As a founding member of The UN with Roc Marciano, Dino Brave has experienced a lot of Long Island rap history first hand. Inspired by the Spectrum City crew coming up (which would later evolve into Public Enemy), Brave had his time in the spotlight cut short thanks to bad timing in the crumbling music industry. But with the recent re-release of UN Or U Out, a new generation of rap fanatics are getting the chance to hear Brave, Laku, Mike Raw and Roc Marciano in action once again.
Robbie: How did everything start for you?
Dino Brave: It was kinda handed down to me, man. A lotta people in the family did music. My older brothers played instruments – they played guitar, they played the drums, made beats, keyboard players – all sorts of things. I grew-up with production studios in my house! I got into deejaying, it was the cheapest equipment I could get my hands on, putting two record players together and a mixer. I started deejaying around seven, touching official turntables. I was doing pretty everything that I wanted to do with the turntable, that I seen the great’s doing – it was boring for me at that point. So I decided to pick up the mic at thirteen. I heard “My Melody” and that made me want to write my first rap. I went to school with it, dude’s used to bang beats on the table and stuff like that. I kicked the rhyme, and my cousin who I was in school with loved it. He was like, “Run with it,” so I ran with it. I kept writing, did talent shows coming up and just start making tapes after school. I went to school with dude’s from The UN, so they were those guys at the lunch table, beating on the tables and making rhymes.
What were you calling yourself back then?
I was changing names every other day. I used to call myself Wiz, but that was then. Went through a bunch of street names and attributes coming up, but that was the first name.
Were you old enough to go the Spectrum City parties?

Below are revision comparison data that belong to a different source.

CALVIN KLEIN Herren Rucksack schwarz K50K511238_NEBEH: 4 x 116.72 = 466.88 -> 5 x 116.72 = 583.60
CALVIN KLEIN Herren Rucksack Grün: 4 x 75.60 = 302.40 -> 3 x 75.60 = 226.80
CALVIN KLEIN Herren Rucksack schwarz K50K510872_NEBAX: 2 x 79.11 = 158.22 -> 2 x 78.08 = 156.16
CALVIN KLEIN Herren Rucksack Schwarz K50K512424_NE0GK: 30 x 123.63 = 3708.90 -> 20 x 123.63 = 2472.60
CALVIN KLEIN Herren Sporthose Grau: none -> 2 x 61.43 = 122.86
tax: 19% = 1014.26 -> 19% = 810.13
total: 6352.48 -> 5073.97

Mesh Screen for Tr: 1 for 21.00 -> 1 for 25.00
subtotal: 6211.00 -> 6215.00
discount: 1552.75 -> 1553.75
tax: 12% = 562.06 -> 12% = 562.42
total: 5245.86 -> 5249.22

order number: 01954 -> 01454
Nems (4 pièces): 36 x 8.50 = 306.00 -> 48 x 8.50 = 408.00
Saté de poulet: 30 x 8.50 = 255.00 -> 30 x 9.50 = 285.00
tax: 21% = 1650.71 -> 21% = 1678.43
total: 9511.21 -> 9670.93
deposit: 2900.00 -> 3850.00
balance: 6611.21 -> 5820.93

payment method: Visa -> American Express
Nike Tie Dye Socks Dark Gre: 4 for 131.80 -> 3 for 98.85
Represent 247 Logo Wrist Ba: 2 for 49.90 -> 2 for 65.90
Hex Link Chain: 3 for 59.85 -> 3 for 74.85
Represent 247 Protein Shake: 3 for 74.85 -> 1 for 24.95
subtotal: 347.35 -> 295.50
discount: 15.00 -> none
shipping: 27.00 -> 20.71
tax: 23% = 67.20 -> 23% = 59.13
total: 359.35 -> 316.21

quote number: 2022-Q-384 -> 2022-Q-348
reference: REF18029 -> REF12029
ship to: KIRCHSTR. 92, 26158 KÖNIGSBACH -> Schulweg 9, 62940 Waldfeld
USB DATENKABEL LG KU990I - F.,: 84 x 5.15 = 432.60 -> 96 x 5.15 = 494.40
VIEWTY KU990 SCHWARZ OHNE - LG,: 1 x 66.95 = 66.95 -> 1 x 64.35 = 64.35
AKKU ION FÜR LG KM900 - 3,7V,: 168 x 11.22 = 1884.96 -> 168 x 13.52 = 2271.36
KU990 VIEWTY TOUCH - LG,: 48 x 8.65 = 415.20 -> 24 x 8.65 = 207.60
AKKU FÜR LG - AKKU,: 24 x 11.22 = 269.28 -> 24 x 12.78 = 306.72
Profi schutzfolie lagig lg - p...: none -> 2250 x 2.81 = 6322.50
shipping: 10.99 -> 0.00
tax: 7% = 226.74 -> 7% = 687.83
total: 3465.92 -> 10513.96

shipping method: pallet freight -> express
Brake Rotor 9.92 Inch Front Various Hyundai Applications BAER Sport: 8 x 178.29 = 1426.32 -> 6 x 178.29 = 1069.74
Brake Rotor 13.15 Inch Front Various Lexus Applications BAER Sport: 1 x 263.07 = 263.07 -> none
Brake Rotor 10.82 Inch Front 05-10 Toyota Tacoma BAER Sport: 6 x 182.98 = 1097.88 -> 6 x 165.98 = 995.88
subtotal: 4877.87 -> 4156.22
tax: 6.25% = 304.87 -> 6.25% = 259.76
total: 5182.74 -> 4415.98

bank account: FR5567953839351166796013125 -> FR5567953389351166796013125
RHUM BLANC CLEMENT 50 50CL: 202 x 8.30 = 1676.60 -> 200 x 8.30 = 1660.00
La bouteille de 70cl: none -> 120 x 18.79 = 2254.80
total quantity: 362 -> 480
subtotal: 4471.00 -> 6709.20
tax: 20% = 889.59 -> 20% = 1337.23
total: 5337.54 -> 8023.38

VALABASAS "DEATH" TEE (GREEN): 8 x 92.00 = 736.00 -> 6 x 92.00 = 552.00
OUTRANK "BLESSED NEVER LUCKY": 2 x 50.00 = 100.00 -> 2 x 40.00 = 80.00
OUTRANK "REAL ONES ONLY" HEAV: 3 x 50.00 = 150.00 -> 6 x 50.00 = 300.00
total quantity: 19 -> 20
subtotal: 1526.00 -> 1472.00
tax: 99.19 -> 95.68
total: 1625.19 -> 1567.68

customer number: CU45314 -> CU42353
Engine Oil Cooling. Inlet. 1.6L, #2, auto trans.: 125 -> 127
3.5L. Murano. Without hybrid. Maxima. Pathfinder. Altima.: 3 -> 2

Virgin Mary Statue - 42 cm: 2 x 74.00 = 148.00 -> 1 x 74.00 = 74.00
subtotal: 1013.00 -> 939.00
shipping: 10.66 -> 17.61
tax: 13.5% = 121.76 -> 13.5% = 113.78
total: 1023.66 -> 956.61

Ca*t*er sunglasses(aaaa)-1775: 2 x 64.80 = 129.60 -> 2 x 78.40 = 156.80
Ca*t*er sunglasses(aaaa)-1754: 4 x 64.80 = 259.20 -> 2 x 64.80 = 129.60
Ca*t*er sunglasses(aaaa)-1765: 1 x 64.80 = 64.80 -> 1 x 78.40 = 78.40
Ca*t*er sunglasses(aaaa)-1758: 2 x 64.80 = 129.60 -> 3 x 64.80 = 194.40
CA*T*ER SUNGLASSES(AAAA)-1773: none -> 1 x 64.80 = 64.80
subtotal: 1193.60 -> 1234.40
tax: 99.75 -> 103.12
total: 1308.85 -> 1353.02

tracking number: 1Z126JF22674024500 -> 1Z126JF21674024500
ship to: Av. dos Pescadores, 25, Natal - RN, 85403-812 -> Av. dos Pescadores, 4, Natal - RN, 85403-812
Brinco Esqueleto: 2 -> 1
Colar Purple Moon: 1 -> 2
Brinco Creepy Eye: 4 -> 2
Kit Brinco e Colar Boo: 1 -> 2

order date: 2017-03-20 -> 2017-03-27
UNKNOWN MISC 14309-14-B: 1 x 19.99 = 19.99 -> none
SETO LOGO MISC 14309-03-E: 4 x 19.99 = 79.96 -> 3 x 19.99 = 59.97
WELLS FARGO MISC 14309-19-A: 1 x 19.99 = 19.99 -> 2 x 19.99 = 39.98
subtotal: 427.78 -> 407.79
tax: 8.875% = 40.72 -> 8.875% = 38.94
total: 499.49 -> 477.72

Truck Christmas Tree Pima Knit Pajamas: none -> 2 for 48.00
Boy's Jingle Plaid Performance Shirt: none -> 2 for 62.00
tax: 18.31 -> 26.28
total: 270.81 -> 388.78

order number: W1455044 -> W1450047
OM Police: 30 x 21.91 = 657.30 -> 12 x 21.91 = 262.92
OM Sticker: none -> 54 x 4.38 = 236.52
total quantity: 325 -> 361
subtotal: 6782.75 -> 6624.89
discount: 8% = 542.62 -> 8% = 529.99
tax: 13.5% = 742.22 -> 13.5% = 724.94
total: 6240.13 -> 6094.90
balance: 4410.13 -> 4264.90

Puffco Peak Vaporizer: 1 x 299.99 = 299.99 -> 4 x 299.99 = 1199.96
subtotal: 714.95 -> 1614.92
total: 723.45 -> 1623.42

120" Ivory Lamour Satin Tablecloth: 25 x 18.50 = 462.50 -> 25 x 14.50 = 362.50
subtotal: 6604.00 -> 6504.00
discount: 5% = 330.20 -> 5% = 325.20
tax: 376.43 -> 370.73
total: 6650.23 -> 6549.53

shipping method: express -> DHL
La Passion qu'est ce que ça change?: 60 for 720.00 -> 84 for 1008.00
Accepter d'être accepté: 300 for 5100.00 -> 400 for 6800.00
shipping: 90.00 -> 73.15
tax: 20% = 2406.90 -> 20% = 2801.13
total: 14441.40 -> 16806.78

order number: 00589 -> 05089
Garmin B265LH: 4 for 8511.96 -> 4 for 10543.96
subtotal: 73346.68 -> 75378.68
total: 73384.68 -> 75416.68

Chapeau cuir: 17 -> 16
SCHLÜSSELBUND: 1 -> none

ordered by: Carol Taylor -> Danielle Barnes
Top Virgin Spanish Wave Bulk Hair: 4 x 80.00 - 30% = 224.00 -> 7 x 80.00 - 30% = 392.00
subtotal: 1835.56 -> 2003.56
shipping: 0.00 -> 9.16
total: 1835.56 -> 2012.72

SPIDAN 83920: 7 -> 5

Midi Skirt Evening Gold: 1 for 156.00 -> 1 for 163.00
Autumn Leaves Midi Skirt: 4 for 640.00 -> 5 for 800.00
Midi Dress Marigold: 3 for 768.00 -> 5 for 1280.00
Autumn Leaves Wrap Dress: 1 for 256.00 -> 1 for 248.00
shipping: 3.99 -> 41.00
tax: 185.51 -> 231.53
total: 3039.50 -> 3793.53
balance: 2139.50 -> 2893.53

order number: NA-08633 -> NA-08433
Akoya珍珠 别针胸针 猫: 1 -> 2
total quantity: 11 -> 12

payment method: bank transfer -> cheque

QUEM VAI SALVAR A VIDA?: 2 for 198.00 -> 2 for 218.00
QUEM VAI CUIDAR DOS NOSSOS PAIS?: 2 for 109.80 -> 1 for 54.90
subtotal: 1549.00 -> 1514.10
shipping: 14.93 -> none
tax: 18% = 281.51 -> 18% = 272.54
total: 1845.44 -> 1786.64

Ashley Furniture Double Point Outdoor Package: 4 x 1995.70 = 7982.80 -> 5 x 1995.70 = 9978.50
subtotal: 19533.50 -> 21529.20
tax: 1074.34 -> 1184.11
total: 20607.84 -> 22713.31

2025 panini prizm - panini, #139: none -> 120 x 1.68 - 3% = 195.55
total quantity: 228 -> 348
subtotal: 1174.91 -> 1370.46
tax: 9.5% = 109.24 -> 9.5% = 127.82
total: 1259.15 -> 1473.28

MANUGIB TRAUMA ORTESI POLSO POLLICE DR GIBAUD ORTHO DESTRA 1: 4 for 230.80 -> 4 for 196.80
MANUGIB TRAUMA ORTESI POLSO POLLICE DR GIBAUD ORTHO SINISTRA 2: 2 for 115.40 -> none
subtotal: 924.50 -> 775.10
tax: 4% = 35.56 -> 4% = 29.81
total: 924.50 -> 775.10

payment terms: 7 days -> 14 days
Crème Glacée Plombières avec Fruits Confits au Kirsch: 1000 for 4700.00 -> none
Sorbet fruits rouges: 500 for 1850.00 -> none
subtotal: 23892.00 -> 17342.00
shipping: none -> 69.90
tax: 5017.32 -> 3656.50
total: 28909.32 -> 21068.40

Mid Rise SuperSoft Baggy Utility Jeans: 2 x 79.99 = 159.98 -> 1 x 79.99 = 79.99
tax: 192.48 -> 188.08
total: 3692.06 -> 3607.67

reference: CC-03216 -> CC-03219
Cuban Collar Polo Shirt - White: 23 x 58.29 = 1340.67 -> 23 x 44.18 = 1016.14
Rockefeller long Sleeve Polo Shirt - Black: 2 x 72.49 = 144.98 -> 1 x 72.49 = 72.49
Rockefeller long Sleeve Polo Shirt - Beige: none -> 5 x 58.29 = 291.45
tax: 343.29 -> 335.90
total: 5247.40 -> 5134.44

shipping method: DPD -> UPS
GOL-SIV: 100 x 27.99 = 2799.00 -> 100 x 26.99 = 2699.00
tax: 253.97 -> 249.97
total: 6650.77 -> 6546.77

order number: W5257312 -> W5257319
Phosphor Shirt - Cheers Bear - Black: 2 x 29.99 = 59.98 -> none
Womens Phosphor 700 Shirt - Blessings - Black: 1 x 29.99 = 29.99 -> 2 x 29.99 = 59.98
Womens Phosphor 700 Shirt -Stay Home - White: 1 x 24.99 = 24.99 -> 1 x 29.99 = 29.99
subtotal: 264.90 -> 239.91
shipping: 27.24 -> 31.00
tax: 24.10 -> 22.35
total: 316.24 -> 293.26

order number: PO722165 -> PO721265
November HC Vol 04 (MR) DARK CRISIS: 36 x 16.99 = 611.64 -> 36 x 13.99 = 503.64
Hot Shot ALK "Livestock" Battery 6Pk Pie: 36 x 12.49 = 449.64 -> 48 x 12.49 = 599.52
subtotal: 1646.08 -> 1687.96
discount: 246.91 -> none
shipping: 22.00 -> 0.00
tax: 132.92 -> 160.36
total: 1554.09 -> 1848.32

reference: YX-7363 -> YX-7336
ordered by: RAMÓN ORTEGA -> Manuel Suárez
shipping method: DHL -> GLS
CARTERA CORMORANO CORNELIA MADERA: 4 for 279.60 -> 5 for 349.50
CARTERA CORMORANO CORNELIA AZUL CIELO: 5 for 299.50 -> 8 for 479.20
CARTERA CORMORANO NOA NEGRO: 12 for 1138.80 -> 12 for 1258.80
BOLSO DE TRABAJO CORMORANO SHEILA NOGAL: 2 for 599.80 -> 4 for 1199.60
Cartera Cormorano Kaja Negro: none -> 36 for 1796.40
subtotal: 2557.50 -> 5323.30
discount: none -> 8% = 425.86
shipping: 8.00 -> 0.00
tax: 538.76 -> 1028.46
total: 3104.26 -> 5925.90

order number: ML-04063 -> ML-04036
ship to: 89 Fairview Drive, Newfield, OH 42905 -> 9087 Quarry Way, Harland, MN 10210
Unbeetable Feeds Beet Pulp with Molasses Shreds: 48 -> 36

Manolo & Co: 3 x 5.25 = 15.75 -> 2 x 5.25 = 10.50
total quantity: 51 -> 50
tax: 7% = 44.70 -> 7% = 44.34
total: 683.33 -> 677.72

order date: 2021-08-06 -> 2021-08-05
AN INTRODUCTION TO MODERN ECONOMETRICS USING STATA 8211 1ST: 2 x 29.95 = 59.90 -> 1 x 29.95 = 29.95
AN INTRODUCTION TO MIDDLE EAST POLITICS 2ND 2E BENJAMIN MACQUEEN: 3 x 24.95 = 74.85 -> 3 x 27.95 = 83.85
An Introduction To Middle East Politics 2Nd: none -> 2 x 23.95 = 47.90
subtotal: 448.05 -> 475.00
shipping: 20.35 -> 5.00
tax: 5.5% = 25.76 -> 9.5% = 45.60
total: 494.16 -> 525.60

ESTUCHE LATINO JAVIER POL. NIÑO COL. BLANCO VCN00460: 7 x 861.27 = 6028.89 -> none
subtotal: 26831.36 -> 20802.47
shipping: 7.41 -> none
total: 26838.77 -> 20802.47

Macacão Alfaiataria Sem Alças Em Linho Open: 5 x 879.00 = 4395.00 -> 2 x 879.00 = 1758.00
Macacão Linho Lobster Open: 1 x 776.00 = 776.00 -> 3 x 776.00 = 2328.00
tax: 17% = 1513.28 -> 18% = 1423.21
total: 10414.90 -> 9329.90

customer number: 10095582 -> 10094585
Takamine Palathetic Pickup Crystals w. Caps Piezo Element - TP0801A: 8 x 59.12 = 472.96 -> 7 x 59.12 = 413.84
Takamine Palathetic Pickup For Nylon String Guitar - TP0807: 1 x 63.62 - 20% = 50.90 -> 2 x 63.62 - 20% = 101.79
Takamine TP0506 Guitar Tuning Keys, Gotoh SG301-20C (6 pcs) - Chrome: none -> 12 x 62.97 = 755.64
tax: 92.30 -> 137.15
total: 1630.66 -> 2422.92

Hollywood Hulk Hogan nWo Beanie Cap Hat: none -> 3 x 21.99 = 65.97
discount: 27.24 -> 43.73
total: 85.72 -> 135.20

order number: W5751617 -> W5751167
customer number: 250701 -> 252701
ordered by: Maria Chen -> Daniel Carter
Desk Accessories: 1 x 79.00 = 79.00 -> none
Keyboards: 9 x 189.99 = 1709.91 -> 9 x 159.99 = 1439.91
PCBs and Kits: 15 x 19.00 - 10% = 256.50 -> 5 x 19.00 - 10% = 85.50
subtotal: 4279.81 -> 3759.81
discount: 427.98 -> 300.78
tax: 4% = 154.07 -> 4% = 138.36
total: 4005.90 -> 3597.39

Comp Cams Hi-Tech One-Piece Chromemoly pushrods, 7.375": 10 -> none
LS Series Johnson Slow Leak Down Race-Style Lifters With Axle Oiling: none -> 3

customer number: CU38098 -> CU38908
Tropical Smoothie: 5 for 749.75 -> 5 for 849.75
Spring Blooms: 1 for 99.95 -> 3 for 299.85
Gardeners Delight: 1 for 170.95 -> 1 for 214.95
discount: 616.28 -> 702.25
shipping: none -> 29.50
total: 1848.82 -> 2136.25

How do you know about all of that, man? I thought you was from London, man. You sound like you from out here! What you know about Spectrum City, man? Those dudes got me by about ten years. Those dudes came up with my brothers, ironically. My cousin Kyle Jason and my brother BT – god rest his soul – them dude’s was part of a group called The Come Alive Five and they used to battle against Spectrum City in the parks. I was too young to go to them jams, this was like ‘81, ’82. I used to sit there and have my tape ready though, when Flavor [Flav] used to be on the radio station at WBAU, and later on Wildman Steve came up with it. Original Concept was outta Westbury. I didn’t get to participate with those dudes but it was an intricate part of me learning hip-hop – I got it from that generation.
Did you go to the auditions that the Bomb Squad held for new groups?
510 Studios was the studio in Hempstead – Chuck and the Bomb Squad had one level, and Paul Shabazz had the downstairs. I used to go up in there as a kid, it was an honor. Ice Cube left NWA and came to Hempstead and did his first album at 510 Studio with Chuck and them. 510 was the spot back then. [Charlie] Brown and all of them got they names from Chuck, he started naming ‘em and helping ‘em with they project. Brown’s older brother’s an old DJ from back then, he had a lotta connections and got them going. Brown’s brother actually used to battle my brother. That Spectrum City family, man. Hempstead, Freeport, Roosevelt, Uniondale connection.
Apparently Eddie Murphy used to perform at those Spectrum City parties?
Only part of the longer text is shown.